Quand les autorités soviétiques font état de deux morts au lendemain de l'accident, personne ne les croit. Quand une dépêche américaine lance le chiffre de 2000 morts sur la base de sources dites "officielles" mais invérifiables, beaucoup de gens y croient.
Pour expliquer ce revirement, les deux Français décortiquent de manière détaillée les mécanismes de la "rumeur", dont le succès repose sur une constante très simple de la psychologie humaine: lorsque le moi irrationnel (émotionnel) de l'homme est en opposition avec son moi rationnel (sa raison), c'est l'irrationnel qui l'emporte: "Nous ne croyons pas nos connaissances parce qu'elles sont vraies, fondées ou prouvées. Nous les considérons comme vraies parce que nous y croyons. Le savoir social repose sur la foi et non sur la preuve."
Dès lors, des lobbies ou autres comploteurs suffisamment puissants et déterminés peuvent, grâce à la multitude des moyens d'information modernes et au goût naturel des médias pour les nouvelles dramatiques, promouvoir ou défaire des groupes, des individus, des entreprises, des mouvements d'idées ou des technologies.

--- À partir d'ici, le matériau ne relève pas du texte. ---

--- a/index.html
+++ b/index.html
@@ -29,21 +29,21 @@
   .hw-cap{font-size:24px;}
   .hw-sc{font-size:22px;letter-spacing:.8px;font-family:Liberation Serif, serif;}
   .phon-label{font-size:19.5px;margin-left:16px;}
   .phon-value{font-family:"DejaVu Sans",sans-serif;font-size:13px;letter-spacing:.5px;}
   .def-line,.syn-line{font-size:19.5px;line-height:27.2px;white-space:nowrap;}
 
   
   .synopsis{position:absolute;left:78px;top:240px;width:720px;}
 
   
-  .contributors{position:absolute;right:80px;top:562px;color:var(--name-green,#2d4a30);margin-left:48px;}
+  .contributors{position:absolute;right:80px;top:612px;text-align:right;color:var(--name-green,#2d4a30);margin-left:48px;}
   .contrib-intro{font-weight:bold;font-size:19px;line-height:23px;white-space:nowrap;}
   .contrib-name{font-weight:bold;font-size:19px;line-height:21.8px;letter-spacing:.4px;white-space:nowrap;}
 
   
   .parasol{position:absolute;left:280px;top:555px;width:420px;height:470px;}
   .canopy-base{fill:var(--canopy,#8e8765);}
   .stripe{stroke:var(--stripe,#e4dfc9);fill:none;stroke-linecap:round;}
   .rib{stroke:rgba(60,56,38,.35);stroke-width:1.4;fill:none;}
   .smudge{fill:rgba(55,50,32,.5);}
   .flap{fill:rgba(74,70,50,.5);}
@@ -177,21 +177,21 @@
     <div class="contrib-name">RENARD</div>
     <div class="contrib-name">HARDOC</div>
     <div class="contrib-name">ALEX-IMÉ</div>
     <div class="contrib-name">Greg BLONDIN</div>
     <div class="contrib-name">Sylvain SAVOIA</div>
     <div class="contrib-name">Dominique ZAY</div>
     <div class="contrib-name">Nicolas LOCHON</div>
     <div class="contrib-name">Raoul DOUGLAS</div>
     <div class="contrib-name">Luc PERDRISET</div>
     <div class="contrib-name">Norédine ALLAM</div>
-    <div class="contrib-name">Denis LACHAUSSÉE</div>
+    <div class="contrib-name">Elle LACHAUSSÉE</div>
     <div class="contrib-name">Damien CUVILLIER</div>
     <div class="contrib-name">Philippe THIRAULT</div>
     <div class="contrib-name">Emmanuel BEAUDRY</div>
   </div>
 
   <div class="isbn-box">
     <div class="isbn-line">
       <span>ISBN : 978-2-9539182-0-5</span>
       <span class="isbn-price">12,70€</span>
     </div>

Pour Lecerf et Parker, le "complot antinucléaire" est un état de fait. Il repose sur une conjonction d'intérêts politiques et économiques de dimension gigantesque.

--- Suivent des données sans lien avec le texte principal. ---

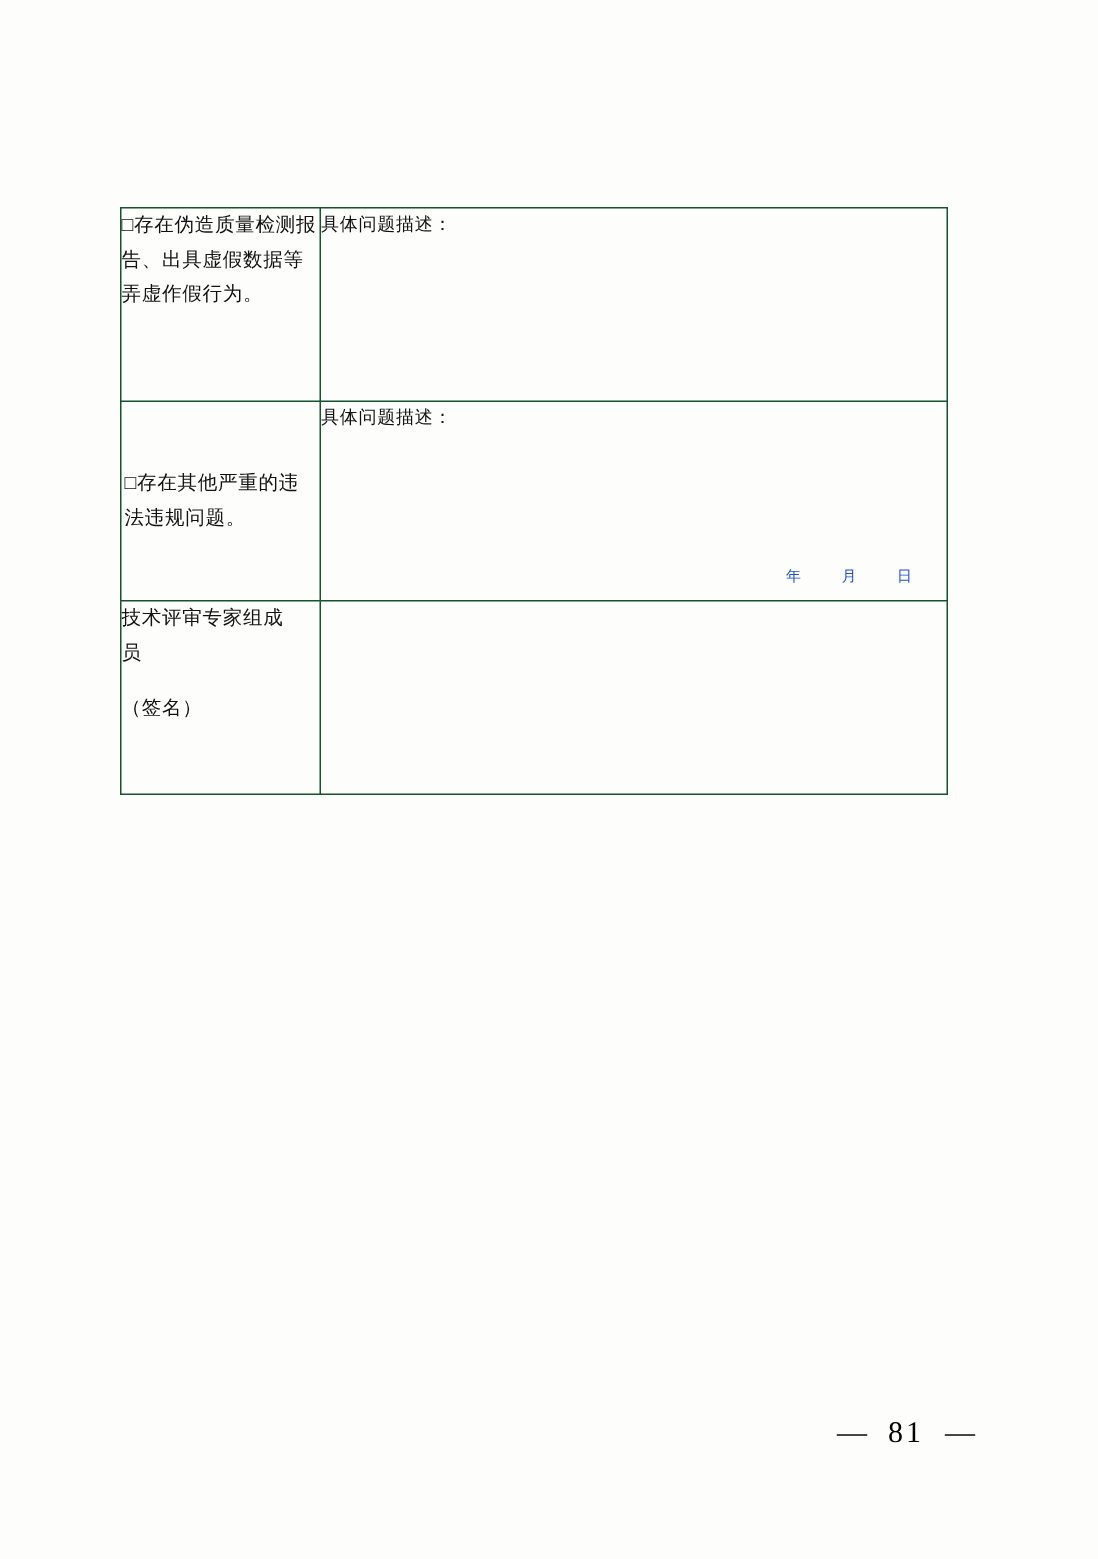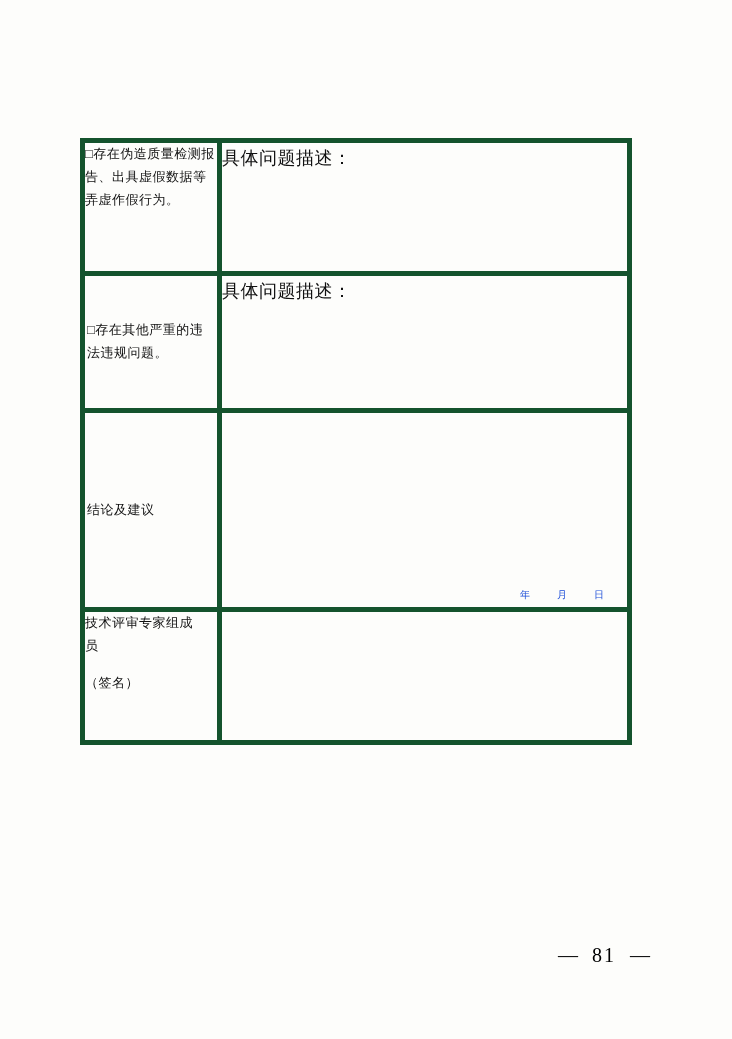--- a/index.html
+++ b/index.html
@@ -50,39 +50,39 @@
 
   table.form {
     position: absolute;
     left: 80px;
     top: 138px;
     width: 552px;
     border-collapse: collapse;
     table-layout: fixed;
   }
   table.form td {
-    border: 5px solid #14532d;
+    border: 1px solid #14532d;
     vertical-align: top;
     padding: 0;
   }
   .cell-label {
     width: 132px;
     padding: 14px 10px 10px 10px;
     font-size: 13px;
     line-height: 1.75;
     color: #111;
     letter-spacing: 0.5px;
   }
   .cell-label.middle {
     vertical-align: middle;
     padding: 2px;
   }
   .cell-desc {
     padding: 10px 10px 10px 12px;
-    font-size: 18px;
+    font-size: 12px;
     line-height: 1.75;
     color: #111;
     letter-spacing: 0.5px;
   }
   .cell-empty {
     padding: 10px;
   }
   .sign-row {
     position: relative;
     height: 100%;
@@ -122,24 +122,20 @@
     <tbody>
         <tr>
       <td class="cell-label" style="height:128px;">□存在伪造质量检测报告、出具虚假数据等弄虚作假行为。</td>
       <td class="cell-desc">具体问题描述：</td>
     </tr>
     <tr>
       <td class="cell-label middle" style="height:128px;">□存在其他严重的违法违规问题。</td>
       <td class="cell-desc">具体问题描述：</td>
     </tr>
     <tr>
-      <td class="cell-label middle" style="height:190px;">结论及建议</td>
-      <td class="cell-empty"></td>
-    </tr>
-    <tr>
       <td class="cell-label" style="height:128px; ">
         <div>技术评审专家组成</div>
         <div>员</div>
         <div style="margin-top:14px;">（签名）</div>
       </td>
       <td class="cell-empty">
         <div class="sign-row">
           <div class="date-line">
             <span>年</span><span class="gap"></span><span>月</span><span class="gap"></span><span>日</span>
           </div>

Ces comploteurs, qui sont-ils? Parker et Lecerf rappellent d'abord que les grandes compagnies pétrolières ont un intérêt évident à l'affaiblissement de l'atome civil. Car pour elles, Ia puissance nucléaire installée dans les pays de l'OCDE équivaut à un manque à gagner annuel de l'ordre de 13 milliards de dollars. Et, plus grave, si l'on arrivait en l'an 2000 au taux de nucléarisation prévu actuellement, cette perte de marché pour le pétrole atteindrait l'équivalent de 25 milliards de dollars par an.

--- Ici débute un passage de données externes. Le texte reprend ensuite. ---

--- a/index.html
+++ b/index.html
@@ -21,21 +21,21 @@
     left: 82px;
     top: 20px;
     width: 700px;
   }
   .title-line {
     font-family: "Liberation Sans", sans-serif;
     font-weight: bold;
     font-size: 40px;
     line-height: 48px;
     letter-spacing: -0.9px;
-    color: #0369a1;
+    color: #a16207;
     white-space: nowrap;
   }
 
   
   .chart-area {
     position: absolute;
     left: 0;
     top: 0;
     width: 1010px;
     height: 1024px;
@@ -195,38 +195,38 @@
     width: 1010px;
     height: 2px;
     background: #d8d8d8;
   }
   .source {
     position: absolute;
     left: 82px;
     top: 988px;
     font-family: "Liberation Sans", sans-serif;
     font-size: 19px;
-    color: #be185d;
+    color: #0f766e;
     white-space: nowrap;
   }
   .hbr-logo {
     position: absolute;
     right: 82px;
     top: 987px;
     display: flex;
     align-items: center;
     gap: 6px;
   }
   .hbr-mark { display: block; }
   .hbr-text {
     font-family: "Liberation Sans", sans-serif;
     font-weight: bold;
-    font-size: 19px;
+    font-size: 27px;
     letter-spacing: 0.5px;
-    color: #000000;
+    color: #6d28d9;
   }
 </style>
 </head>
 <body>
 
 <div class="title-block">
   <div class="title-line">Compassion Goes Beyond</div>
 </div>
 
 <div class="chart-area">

Outre l'industrie charbonnière, les pétroliers peuvent compter sur des alliés qui s'opposent à l'atome pour d'autres raisons. A commencer par des milieux de l'administration américaine, notamment certains stratèges du Pentagone, obsédés par le risque de prolifération du nucléaire militaire et qui estiment qu'une situation mondiale d'interdiction complète de toute activité nucléaire quelle qu'elle soit serait finalement plus facile à gérer qu'une situation comprenant un secteur nucléaire civil.
Il subsiste des liens très solides entre les uns et les autres. Le lobby pétrolier est puissant à Washington, et l'on dit volontiers que ce qui est bon pour Exxon et les autres "majors" l'est aussi pour les Etats-Unis. Résultat: il y a dix ans que les sociétés d'électricité américaines ne commandent plus de centrales nucléaires. "Et accepterons-nous de croire que ce soit seulement l'action spontanée de quelques antinucléaires barbus ou de quelques gentils intellectuels qui soit parvenue à écarter du marché nucléaire mondial des firmes aussi puissantes, prestigieuses et dynamiques que Westinghouse ou Général Electric?" demandent Lecerf et Parker.
Et les "verts", quel est leur rôle dans tout cela? Ils ont surtout pour mission d'entretenir un terrain favorable et réceptif à la rumeur antinucléaire. Ce terrain est celui de la sauvegarde du milieux vital. Les mécanismes bien huilés de la désinformation permettent ensuite de proposer au public inquiet de la détérioration de l'environnement un bouc émissaire tout désigné: l'énergie nucléaire, désormais caricaturée comme le mal absolu.
Lecerf et Parker ont écrit un livre passionnant, superbement documenté, indispensable pour tous ceux qui s'interrogent sur le fossé subsistant entre la réalité des faits et les opinions du public en matière d'énergie nucléaire, mais aussi dans de nombreux autres domaines, énergétiques ou non.
(1) "L'Affaire Tchernobyl", par Yves Lecerf et Edouard Parker, Presses
Universitaires de France. Yves Lecerf, professeur à l'Université
de Paris VIII, y dirige un laboratoire d'ethnométhodologie; Edouard
Parker dirige un institut d'analyses prospectives internationales et de
conseil aux entreprises, après avoir assuré la tutelle du
CEA au cabinet de cinq ministres successifs de la recherche scientifique.